● **EXERCISE INSTRUCTIONS**: Omit every picture, then return each line of the data below exactly.

● **DATA**:
=======

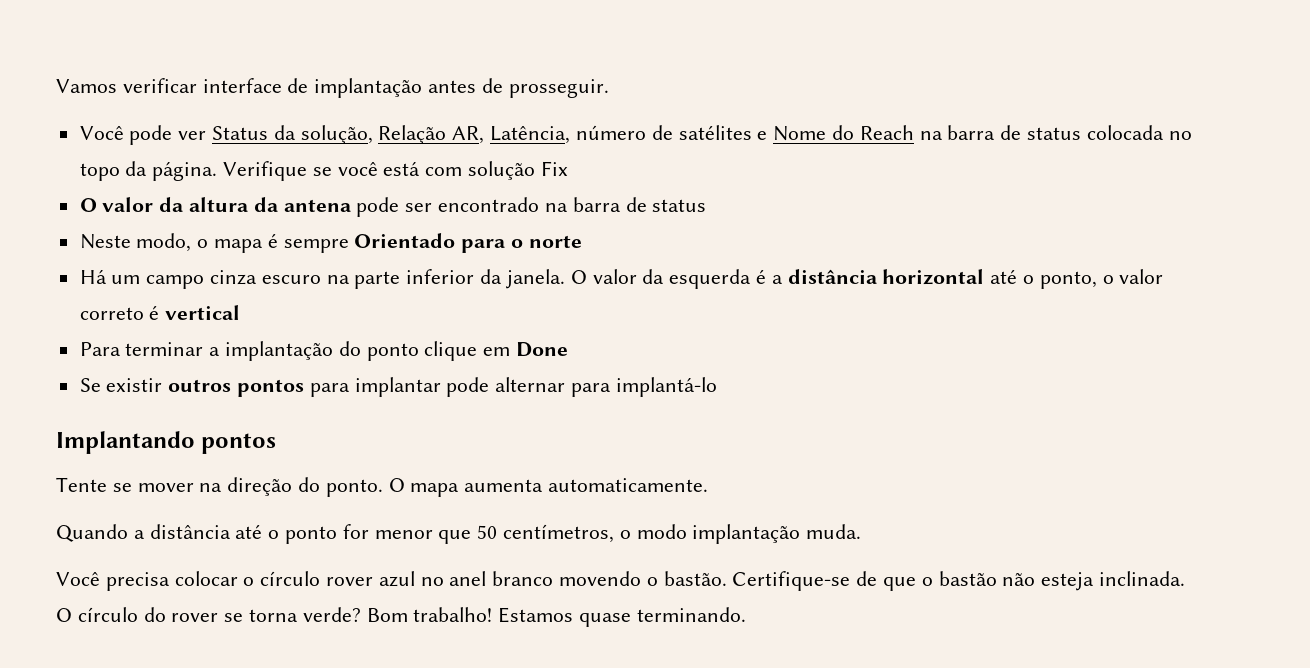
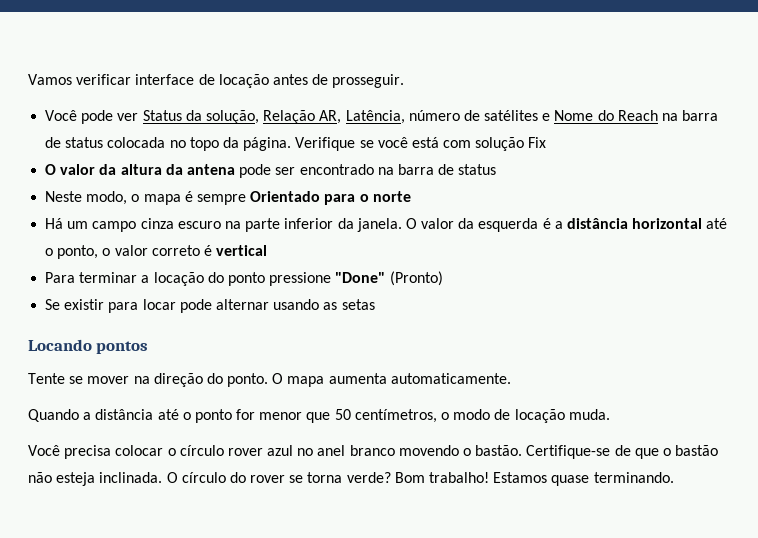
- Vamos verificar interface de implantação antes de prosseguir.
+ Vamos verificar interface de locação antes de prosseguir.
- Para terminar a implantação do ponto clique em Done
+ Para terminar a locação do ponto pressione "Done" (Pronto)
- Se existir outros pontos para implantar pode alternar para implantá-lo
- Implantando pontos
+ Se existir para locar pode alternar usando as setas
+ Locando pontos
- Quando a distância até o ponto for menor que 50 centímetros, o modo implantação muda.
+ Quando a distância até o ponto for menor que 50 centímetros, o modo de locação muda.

=======

● **ANSWER SECTION**:
- Vamos verificar interface de implantação antes de prosseguir.
+ Vamos verificar interface de locação antes de prosseguir.
- Para terminar a implantação do ponto clique em Done
+ Para terminar a locação do ponto pressione "Done" (Pronto)
- Se existir outros pontos para implantar pode alternar para implantá-lo
- Implantando pontos
+ Se existir para locar pode alternar usando as setas
+ Locando pontos
- Quando a distância até o ponto for menor que 50 centímetros, o modo implantação muda.
+ Quando a distância até o ponto for menor que 50 centímetros, o modo de locação muda.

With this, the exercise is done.